Literature DB >> 32964875

Quantitative assessment of crural closure for laparoscopic anti-reflux surgeries: A novel technique to reduce post-operative dysphagia.

Pranav Mandovra1, Vishakha Kalikar1, Roy V Patankar1.   

Abstract

BACKGROUND: Long-term dysphagia is a known complication of laparoscopic anti-reflux surgery (LARS). Of the several factors, inadequate hiatal closure is one of the major reasons for its occurrence. The aim of this study is to develop a technique for the quantitative assessment of crural closure during LARS to reduce dysphagia.
MATERIALS AND METHODS: It is an analysis of prospectively collected data of 109 patients who underwent LARS at a tertiary healthcare centre in India. To identify the adequacy of hiatal closure intraoperatively, a 7 French Fogarty catheter was used, and its balloon was inflated with 1 cc air at the repaired hiatus. This inflated balloon in the repaired hiatus following cruroplasty gives an accurate quantitative assessment of the adequate closure and adequate space for food bolus to pass without causing mechanical obstruction after hiatus repair. Pre- and post-operative 12 months' DeMeester scores and lower oesophageal sphincter (LES) pressures were calculated.
RESULTS: The patients had a significant reduction in DeMeester scores postoperatively from a mean of 68.5-12.3 (P < 0.0001). None of the patients had long-term dysphagia or the need for long-term proton-pump inhibitors. The mean LES pressures on post-operative manometry showed increase to 15.1 mmHg from a mean of 6.4 mmHg, which was statistically significant (P = 0.0001). None of the patients had a recurrence of hiatus hernia.
CONCLUSION: Quantitative assessment of adequacy for crural closure during LARS using a 7 French Fogarty catheter balloon is a novel technique which may decrease the incidence of post-operative dysphagia or intrathoracic wrap migration or recurrence of hiatus hernia.

Entities:  

Keywords:  Adequate closure; Fogarty; cruroplasty; dysphagia; hiatus hernia

Year:  2021        PMID: 32964875      PMCID: PMC8486049          DOI: 10.4103/jmas.JMAS_85_20

Source DB:  PubMed          Journal:  J Minim Access Surg        ISSN: 1998-3921            Impact factor:   1.407


INTRODUCTION

Gastro-oesophageal reflux disease (GERD) has a complex pathophysiology.
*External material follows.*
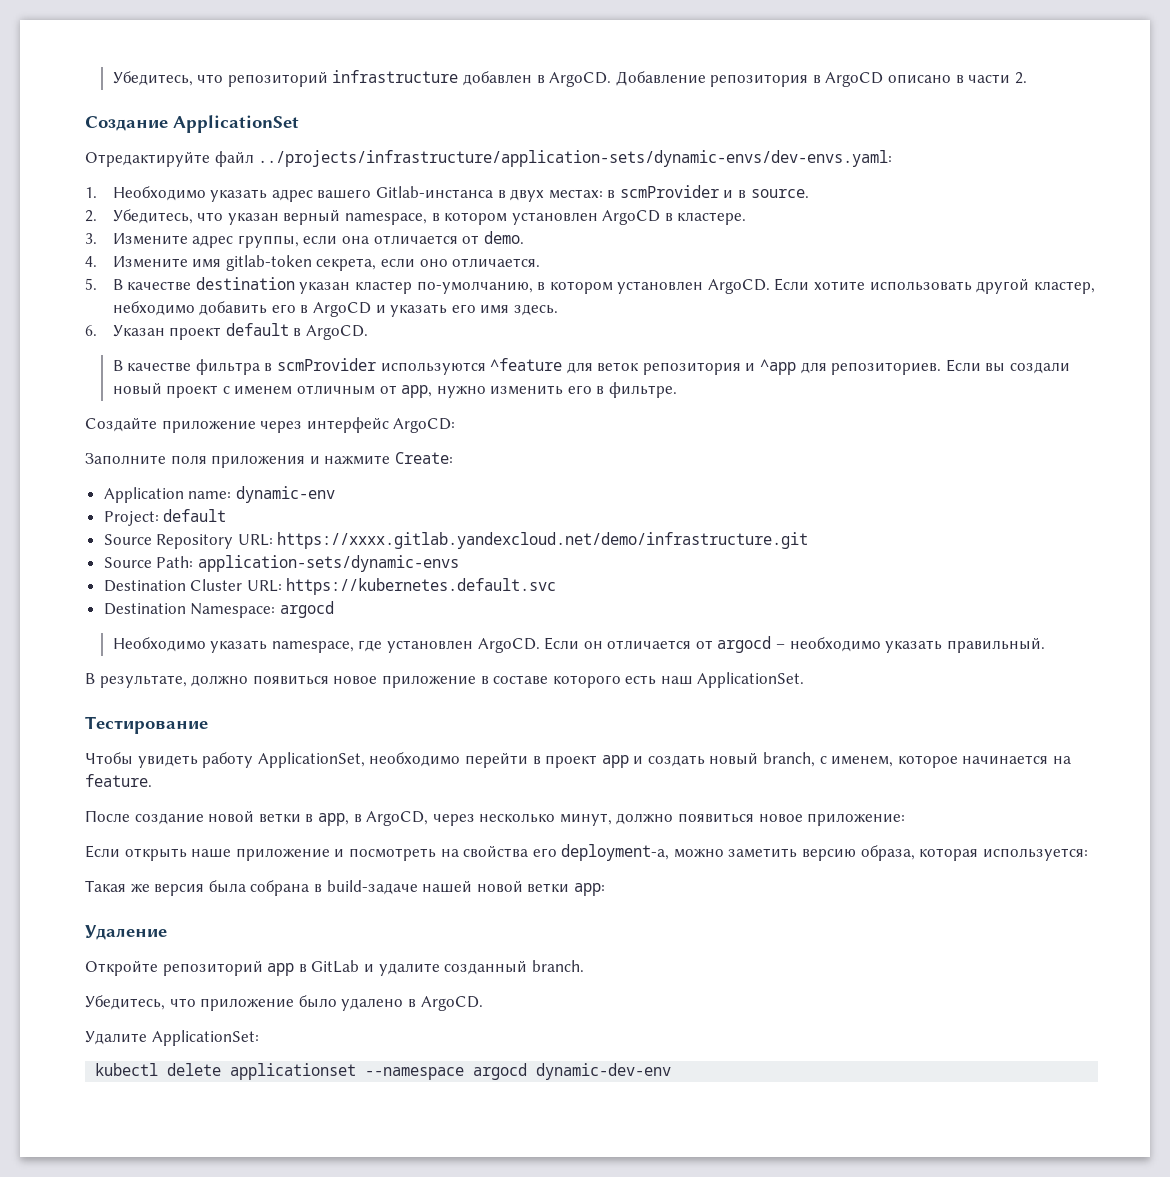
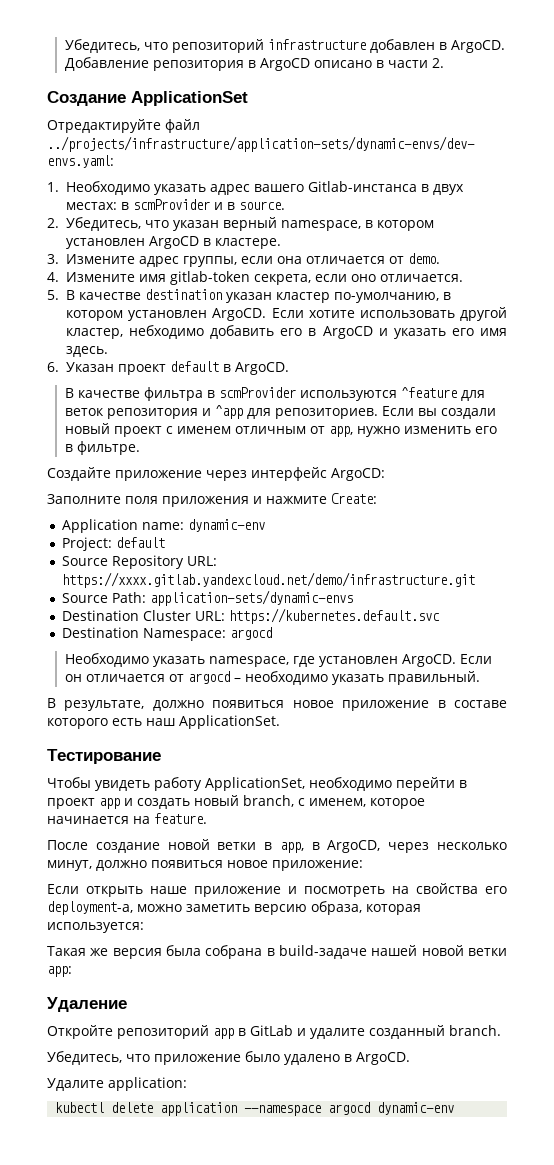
[151,1030,259,1046] ApplicationSet: -> [108,1077,187,1091] application:
[230,1063,357,1080] applicationset -> [160,1102,238,1116] application
[536,1063,672,1080] dynamic-dev-env -> [377,1102,455,1115] dynamic-env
Literature suggests that the anatomical make-up of the oesophageal hiatus has a significant role in the pathophysiology of GERD.[1] The presence of hiatus hernia is usually associated with GERD. The migration of lower oesophageal sphincter (LES) or intra-abdominal oesophagus through the enlarged oesophageal hiatus into the thorax leads to reflux of gastric contents into the oesophagus and development of GERD.[23] With the increasing experience of the surgeons and advancement in the technology in the past two decades, laparoscopic anti-reflux surgeries (LARSs) have emerged as a recognised surgical treatment option for GERD patients with satisfactory results and considerable improvement in the quality of life.[4] However, following LARS, there exist a few adverse complications, of which most commonly reported is dysphagia.[5] Immediate post-operative dysphagia is usually transient which resolves spontaneously over the next few weeks.[6] A small percentage of post-operative patients may have persistent or recurrent dysphagia. One of the causative factors for this persistent dysphagia is the mechanical obstruction of food bolus due to the tight closure of hiatal crura. If the hiatal closure is too loose, it may contribute to the recurrence of hiatus hernia.[7] Hiatal crural closure is one of the essential elements of LARS. In this study, we emphasise the value of adequate hiatal closure with its quantitative assessment using a 7 French Fogarty catheter to ensure that the crural closure is neither too tight nor too loose.

MATERIALS AND METHODS

This study was carried out at a tertiary healthcare centre in Mumbai, India, from January 2016 to January 2019. A total of 131 LARS were carried out during this period. All the surgeries were performed by the same team with standard operative protocols. In all the patients, pre- and post-operative upper gastrointestinal (UGI) endoscopy, 24 h pH monitoring and oesophageal manometry were carried out. Postoperatively, the patients were followed up for a minimum duration of 12 months.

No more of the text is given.